Rural district in Kerman province, Iran

Gonbaki Rural District (دهستان گنبكي) is in the Central District (Note: Formerly Gonbaki District of Rigan County) of Gonbaki County, Kerman province, Iran. It is administered from the city of Gonbaki. (Note: Formerly the village of Mohammadabad-e Gonbaki)

==Demographics==
===Population===
At the time of the 2006 National Census, the rural district's population (as a part of the former Rigan District of Bam County) was 11,926 in 2,554 households. There were 7,790 inhabitants in 2,080 households at the following census of 2011, by which time the district had been separated from the county in the establishment of Rigan County.
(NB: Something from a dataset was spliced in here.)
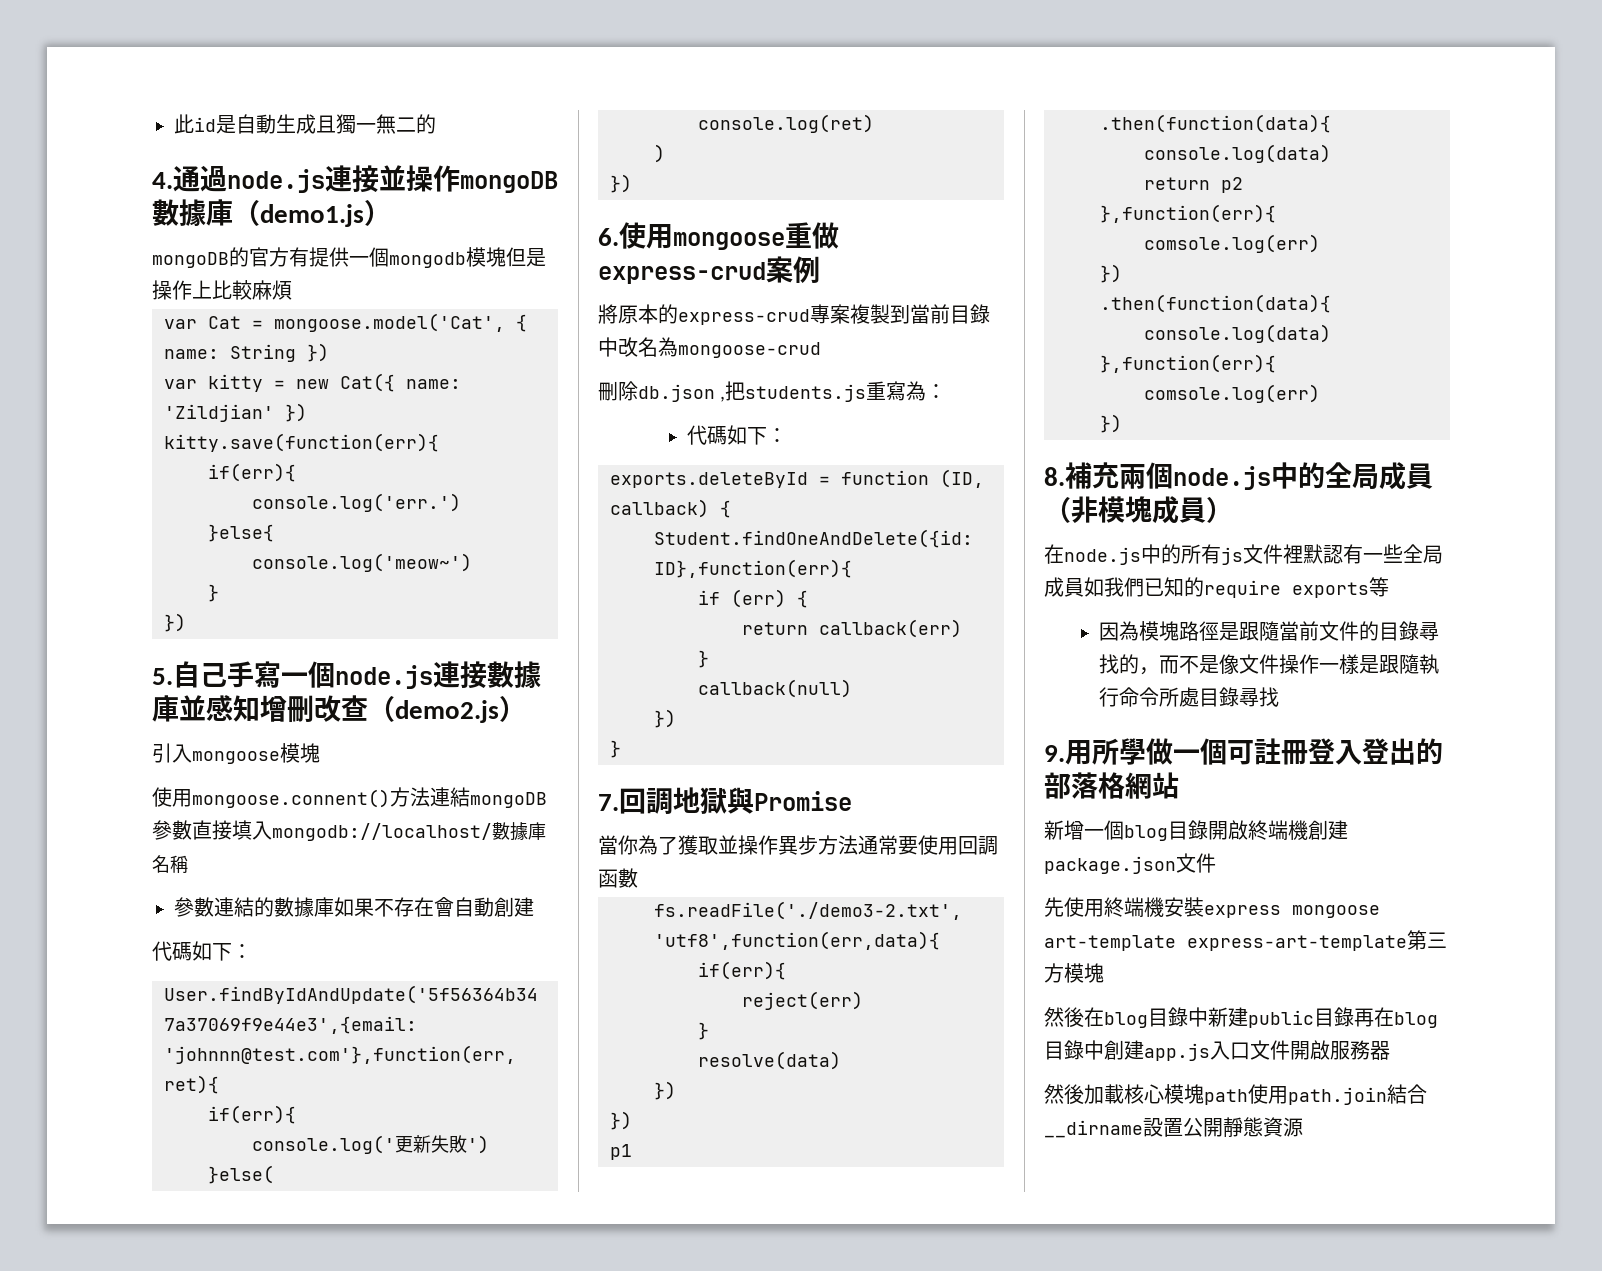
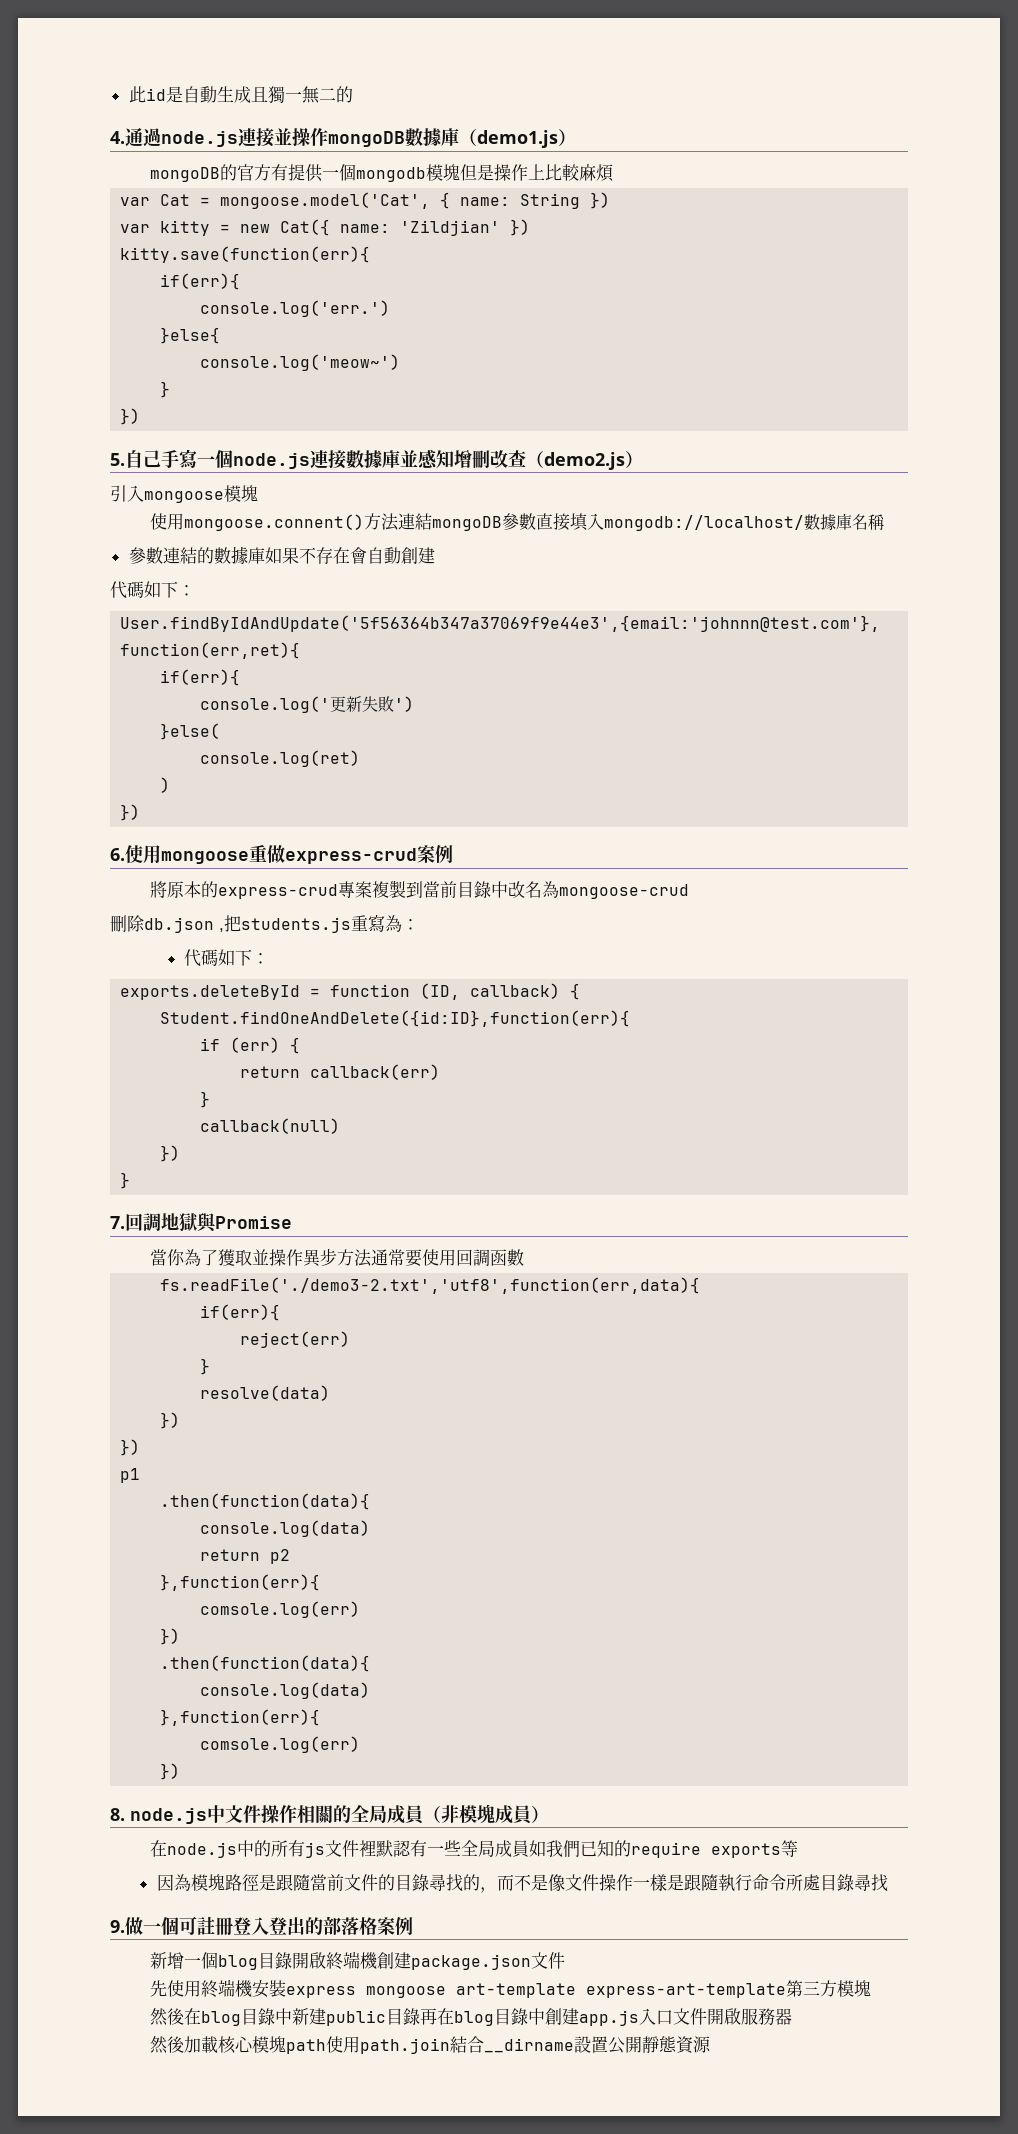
[1065,462,1298,490] 補充兩個node.js中 -> [130,1805,333,1824] node.js中文件操作相關
[1065,738,1146,765] 用所學 -> (125, 1926) none
[1125,772,1179,799] 網站 -> [377,1917,413,1935] 案例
The rural district was transferred to the new Gonbaki District. (Note: Renamed the Central District of Gonbaki County) The 2016 census measured the population of the rural district as 4,585 in 1,435 households. The most populous of its 20 villages was Shaltukabad, with 1,004 people.

In 2023, the district was separated from the county in the establishment of Gonbaki County and renamed the Central District.